Anche nella scorsa legislatura si è provato a cambiare, ma i risultati sono stati i medesimi. Le ragioni di queste sconfitte vanno ricercate per lo più nelle vicende politiche contingenti, negli scontri tra fazioni e nelle inconcludenti lungaggini che hanno caratterizzato il riformismo istituzionale, un riformismo che oscillava tra diversi modelli di riferimento, senza che si consolidasse una scelta condivisa tra i partiti e accettata dai cittadini.
Dunque, il quadro appare chiaro: l'esigenza di modificare la nostra Costituzione c’è, si è radicata, ma prima di oggi non si è avuta la forza, la lungimiranza e, in alcuni casi, la volontà di realizzarla.
Noi abbiamo coraggiosamente e responsabilmente scelto di andare fino in fondo, pagando il prezzo di critiche forti, attacchi sterili e strumentalizzazioni.

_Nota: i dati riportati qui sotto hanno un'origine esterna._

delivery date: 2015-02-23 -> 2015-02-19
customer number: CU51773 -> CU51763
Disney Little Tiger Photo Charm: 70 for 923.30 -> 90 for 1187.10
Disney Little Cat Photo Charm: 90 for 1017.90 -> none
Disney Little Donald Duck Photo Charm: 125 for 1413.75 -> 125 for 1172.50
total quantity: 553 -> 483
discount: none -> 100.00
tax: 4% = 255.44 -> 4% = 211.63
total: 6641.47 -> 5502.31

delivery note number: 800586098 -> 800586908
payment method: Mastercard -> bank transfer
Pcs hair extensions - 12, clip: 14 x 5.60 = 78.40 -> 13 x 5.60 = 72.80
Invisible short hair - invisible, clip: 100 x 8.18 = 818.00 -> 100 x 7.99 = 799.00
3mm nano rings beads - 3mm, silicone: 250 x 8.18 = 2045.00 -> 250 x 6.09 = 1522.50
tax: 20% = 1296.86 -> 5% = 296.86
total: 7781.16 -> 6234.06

Oggi, ci accingiamo a compiere un passaggio decisivo e di grande rilievo politico e parlamentare nel percorso di riforme di questa legislatura e della storia delle istituzioni del nostro Paese. Stiamo operando finalmente per cambiare in meglio l'Italia. Quella di cui facciamo parte, colleghi, è una legislatura dichiaratamente votata alle riforme in campo sociale, economico e istituzionale. Emergono, fra queste, la legge elettorale, prima, e le modifiche costituzionali, ora: due importanti mete raggiunte, o quasi, e legate a doppio filo l'una all'altra, perché tra i due ambiti vi è una chiara consequenzialità che non può e non deve essere trascurata.

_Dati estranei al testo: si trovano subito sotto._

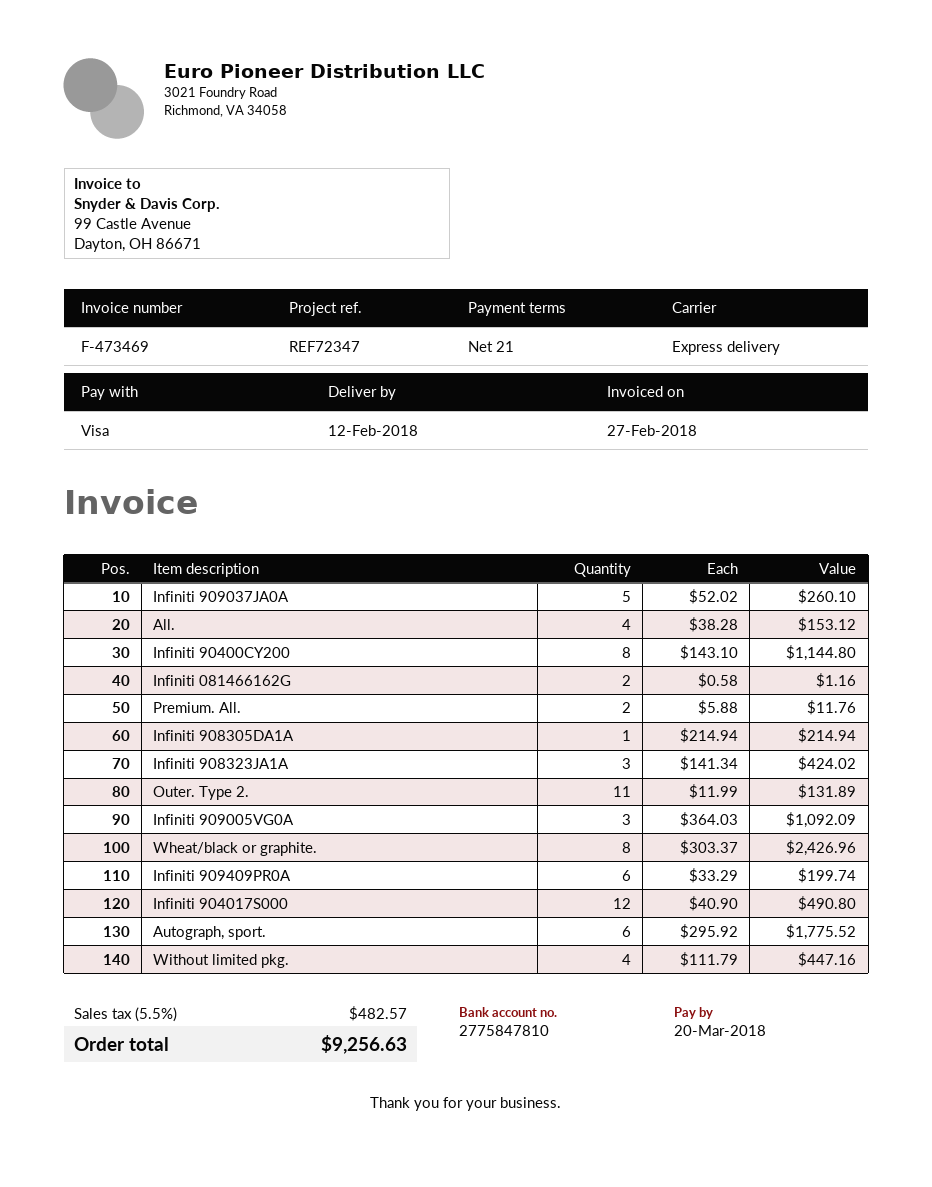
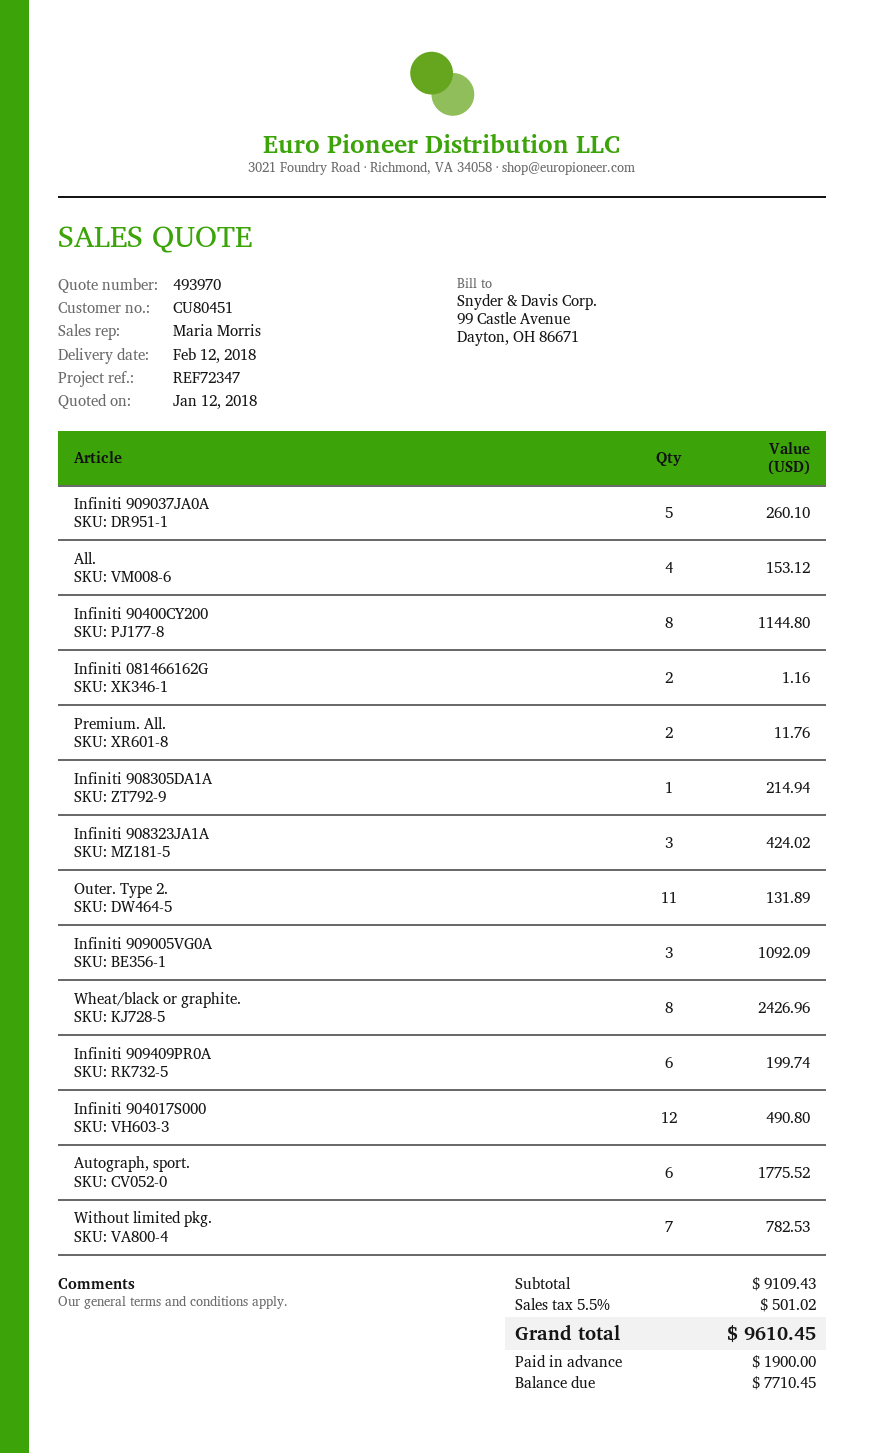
Without limited pkg.: 4 for 447.16 -> 7 for 782.53
tax: 5.5% = 482.57 -> 5.5% = 501.02
total: 9256.63 -> 9610.45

Non sarebbe onesto affermare che condividiamo ogni singolo punto di questi testi. Sappiamo bene che sono suscettibili di ulteriori miglioramenti. Tutto è perfettibile, ma questo non deve essere un alibi per l'immobilità, né un limite al progresso. La Costituzione italiana, come ogni legge fondamentale, è frutto di scelte dettate da una situazione storico-politica ben definita e indubbiamente differente rispetto all'attuale. Il periodo di riferimento sono gli anni che vanno dal 1946 al 1948. Allora si usciva dalla Seconda guerra mondiale e lo spettro del fascismo incombeva sulla quotidianità. Ma oggi l'Italia ha un altro volto; il mondo non è più diviso in due grandi blocchi ideologizzati; i partiti hanno cambiato forma e sostanza e sono sopraggiunti nuovi soggetti ed è opportuno che questi cambiamenti siano assecondati responsabilmente. Stiamo vivendo in Italia e in Europa una crisi democratica e istituzionale da non trascurare. Dobbiamo, oggi @pagina=0059@più che mai, impegnarci a proiettare i valori assoluti del testo donatoci dai padri costituenti all'interno di un nuovo e moderno apparato costituzionale.

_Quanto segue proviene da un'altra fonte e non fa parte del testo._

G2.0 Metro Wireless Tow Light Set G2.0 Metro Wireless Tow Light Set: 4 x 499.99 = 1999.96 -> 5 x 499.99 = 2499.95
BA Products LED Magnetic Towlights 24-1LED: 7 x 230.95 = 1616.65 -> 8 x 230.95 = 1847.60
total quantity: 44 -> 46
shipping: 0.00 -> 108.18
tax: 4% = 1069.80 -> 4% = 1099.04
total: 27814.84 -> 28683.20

Colleghi, la Costituzione rappresenta in sé gli elementi caratterizzanti di un determinato sistema politico, ovvero come questo di fatto è organizzato. Ne rappresenta il DNA. Ma la Costituzione, come la dottrina ci insegna, è anche manifesto politico proiettato verso specifici obiettivi. E, ancora, è testo normativo, fonte del diritto e ha, dunque, più anime che devono convivere armoniosamente. Il lavoro che abbiamo condotto in ogni singolo appuntamento di questa riforma costituzionale è sempre stato caratterizzato dalla volontà di mantenere tale equilibrio, ammodernando, al contempo, le istituzioni. Il bicameralismo paritario figlio del secolo scorso non risponde alle esigenze nuove; è antistorico. Le sue qualità si sono trasformate nel corso dei decenni in evidenti criticità e in ostacoli per lo sviluppo del Paese, immobile da troppo tempo. D'altronde, vorrei ricordare che il bicameralismo paritario rappresenta un'anomalia tutta italiana. Più della metà dei Paesi membri dell'Unione ha sistemi monocamerali e in quasi tutti quelli con sistema bicamerale la seconda Camera è eletta indirettamente, al fine di rappresentare compiutamente le autonomie territoriali. Tutto ciò mentre in Italia siamo ancora in cerca di una piena coesione nazionale e, ahimè, dobbiamo ancora lavorare perché i gravissimi squilibri fra regioni siano superati.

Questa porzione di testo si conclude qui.